Мощный шлепок по заднице возымел своё действие: спина вскинулась, раздался мощный рёв:
– Что за!.. – полился буквально поток непечатных выражений.
– Приятно видеть, что ты не изменилась! – Ленайна подалась навстречу свирепо развернувшейся женщине с морщинистым красным лицом. Из ноздрей торчали цилиндрики фильтров, а на шее уже явственно обозначились три тоненьких складки-морщины – от старости?!
Глаза женщины вдруг прищурились:
– Ленайна?! Я поверить не могу! Это правда ты, бешенная сучка?! Вот уж не ждала, что тебе настолько снесёт башку, что ты припрёшься сюда!!! – Людмила не стала ждать, а запросто сграбастала старую знакомую прямо как была – в покрытом засохшей глиной и компостом замасленном халате! – в медвежьи объятия.
Ленайна и не подумала отстраняться. Ей что-то укололо в сердце: их помнят! Уж Людмила-то никогда не лицемерит! Всегда говорит то, что думает!
– А где же Линда? – работница чуть отстранилась, – Ба!
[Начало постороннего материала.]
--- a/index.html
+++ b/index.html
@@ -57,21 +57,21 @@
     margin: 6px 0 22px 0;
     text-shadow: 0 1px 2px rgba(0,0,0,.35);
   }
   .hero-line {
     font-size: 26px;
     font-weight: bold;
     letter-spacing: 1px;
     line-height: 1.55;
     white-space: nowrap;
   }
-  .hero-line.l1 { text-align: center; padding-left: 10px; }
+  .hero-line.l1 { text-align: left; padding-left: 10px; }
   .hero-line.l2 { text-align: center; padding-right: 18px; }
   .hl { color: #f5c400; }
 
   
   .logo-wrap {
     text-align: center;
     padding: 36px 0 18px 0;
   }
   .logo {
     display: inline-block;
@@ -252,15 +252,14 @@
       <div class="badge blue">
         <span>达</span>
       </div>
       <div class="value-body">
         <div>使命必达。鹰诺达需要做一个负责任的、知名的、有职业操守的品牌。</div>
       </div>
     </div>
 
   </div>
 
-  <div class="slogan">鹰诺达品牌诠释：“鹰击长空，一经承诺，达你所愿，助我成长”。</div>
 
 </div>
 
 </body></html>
Да ты ещё с-сучистей, чем твой альфа-лидер! Шикарно выглядишь, чтоб тебя!.. А это кто?
– Это – Миша. Наш напарник по «Волчице»!
– А, ну как же – слышали, слышали… Правда, визио у нас тут нет, но по радио про ваши подвиги передают каждые два часа! Поздравляю! Вот уж жутко, наверное, всё это… А к нам – на отдых, что ли? Или… Ностальгия замучила?! – Людмила прищурилась. Выпустила, наконец, и Линду из медвежьих объятий, в которых трясла её, словно терьер – крысу, пожала Мишину руку, и отстранилась, чтобы взглянуть ещё раз на всю троицу:
– Нет, хуже не стали. А то нам тут слухи пускают, лапшу навешивают: «Армия уродует людей! Делает из них бездушных роботов!» Брешут, стало быть, как поповы собаки: на всё готовы, только б народ не ломил в приёмные пункты… Записываться добровольцами.
– А что, Людмила? Многие записываются?
– Да нет. Нет. Сейчас – немногие. Потому что боятся Армии ещё хлеще ферм, шахт и полей.
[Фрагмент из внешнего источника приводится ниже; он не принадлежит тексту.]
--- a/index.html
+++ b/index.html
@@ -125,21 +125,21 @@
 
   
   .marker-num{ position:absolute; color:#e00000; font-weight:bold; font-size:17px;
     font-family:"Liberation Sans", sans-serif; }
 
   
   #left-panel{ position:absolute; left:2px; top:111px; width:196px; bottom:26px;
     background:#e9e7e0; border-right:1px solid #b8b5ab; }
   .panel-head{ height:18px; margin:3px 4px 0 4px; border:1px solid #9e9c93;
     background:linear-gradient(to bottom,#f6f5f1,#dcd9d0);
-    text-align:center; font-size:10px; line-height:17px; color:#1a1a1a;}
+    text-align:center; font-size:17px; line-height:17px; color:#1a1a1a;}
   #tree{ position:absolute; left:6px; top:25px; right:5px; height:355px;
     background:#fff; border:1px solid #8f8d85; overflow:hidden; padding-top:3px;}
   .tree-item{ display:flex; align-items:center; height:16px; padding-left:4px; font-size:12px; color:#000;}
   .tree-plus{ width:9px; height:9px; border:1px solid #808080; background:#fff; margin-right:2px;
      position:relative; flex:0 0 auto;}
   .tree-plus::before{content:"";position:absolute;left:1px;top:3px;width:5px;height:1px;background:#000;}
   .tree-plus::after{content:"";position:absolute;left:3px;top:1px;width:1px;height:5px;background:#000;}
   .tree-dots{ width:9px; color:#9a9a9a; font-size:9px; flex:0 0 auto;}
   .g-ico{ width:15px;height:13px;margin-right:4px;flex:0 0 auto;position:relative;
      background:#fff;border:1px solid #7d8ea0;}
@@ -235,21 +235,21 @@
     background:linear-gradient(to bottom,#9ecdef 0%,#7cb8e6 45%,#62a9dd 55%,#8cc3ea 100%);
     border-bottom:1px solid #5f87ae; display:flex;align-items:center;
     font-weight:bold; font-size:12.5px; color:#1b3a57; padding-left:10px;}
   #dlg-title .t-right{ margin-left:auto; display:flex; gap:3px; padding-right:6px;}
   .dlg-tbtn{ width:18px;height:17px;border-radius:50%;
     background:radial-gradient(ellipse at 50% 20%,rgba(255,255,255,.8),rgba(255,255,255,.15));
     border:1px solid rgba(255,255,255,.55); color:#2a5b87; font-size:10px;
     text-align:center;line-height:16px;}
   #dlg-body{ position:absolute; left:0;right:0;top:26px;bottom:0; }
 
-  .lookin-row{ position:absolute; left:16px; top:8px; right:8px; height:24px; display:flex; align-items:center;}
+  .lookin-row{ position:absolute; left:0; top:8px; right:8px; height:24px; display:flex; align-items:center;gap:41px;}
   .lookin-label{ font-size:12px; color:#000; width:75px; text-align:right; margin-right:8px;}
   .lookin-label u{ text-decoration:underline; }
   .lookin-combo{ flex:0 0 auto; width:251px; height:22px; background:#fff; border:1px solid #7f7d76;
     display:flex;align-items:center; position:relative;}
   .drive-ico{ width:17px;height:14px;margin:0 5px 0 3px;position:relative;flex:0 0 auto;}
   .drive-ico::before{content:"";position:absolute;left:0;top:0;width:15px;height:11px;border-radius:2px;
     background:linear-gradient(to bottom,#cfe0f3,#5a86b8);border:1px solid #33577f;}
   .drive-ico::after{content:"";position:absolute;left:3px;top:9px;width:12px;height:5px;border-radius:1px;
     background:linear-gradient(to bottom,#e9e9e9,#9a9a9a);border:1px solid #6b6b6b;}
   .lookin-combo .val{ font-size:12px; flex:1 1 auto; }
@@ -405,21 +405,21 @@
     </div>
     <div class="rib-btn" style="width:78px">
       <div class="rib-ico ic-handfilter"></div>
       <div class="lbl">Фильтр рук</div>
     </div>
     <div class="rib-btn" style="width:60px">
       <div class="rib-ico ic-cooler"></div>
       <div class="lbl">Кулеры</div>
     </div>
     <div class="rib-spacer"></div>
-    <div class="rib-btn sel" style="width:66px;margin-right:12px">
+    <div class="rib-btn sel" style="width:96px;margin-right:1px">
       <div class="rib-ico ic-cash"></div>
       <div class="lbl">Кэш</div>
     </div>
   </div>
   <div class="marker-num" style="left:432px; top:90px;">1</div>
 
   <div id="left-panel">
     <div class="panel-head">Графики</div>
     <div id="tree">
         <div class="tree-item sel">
– Но Джеффрис, – Ленайна кивнула на молча стоящего, и не без хитринки в глазах наблюдавшего за их встречей мужчины, – сказал нам, что у вас теперь ужесточили режим. Смена – одиннадцать часов! Урезанный паёк. Что может быть – хуже-то?!
– Как – что? Здесь хоть знаешь: поработал до восьмидесяти лет, и – законный пенсионер. На всём готовом. А там – вдруг убьют?!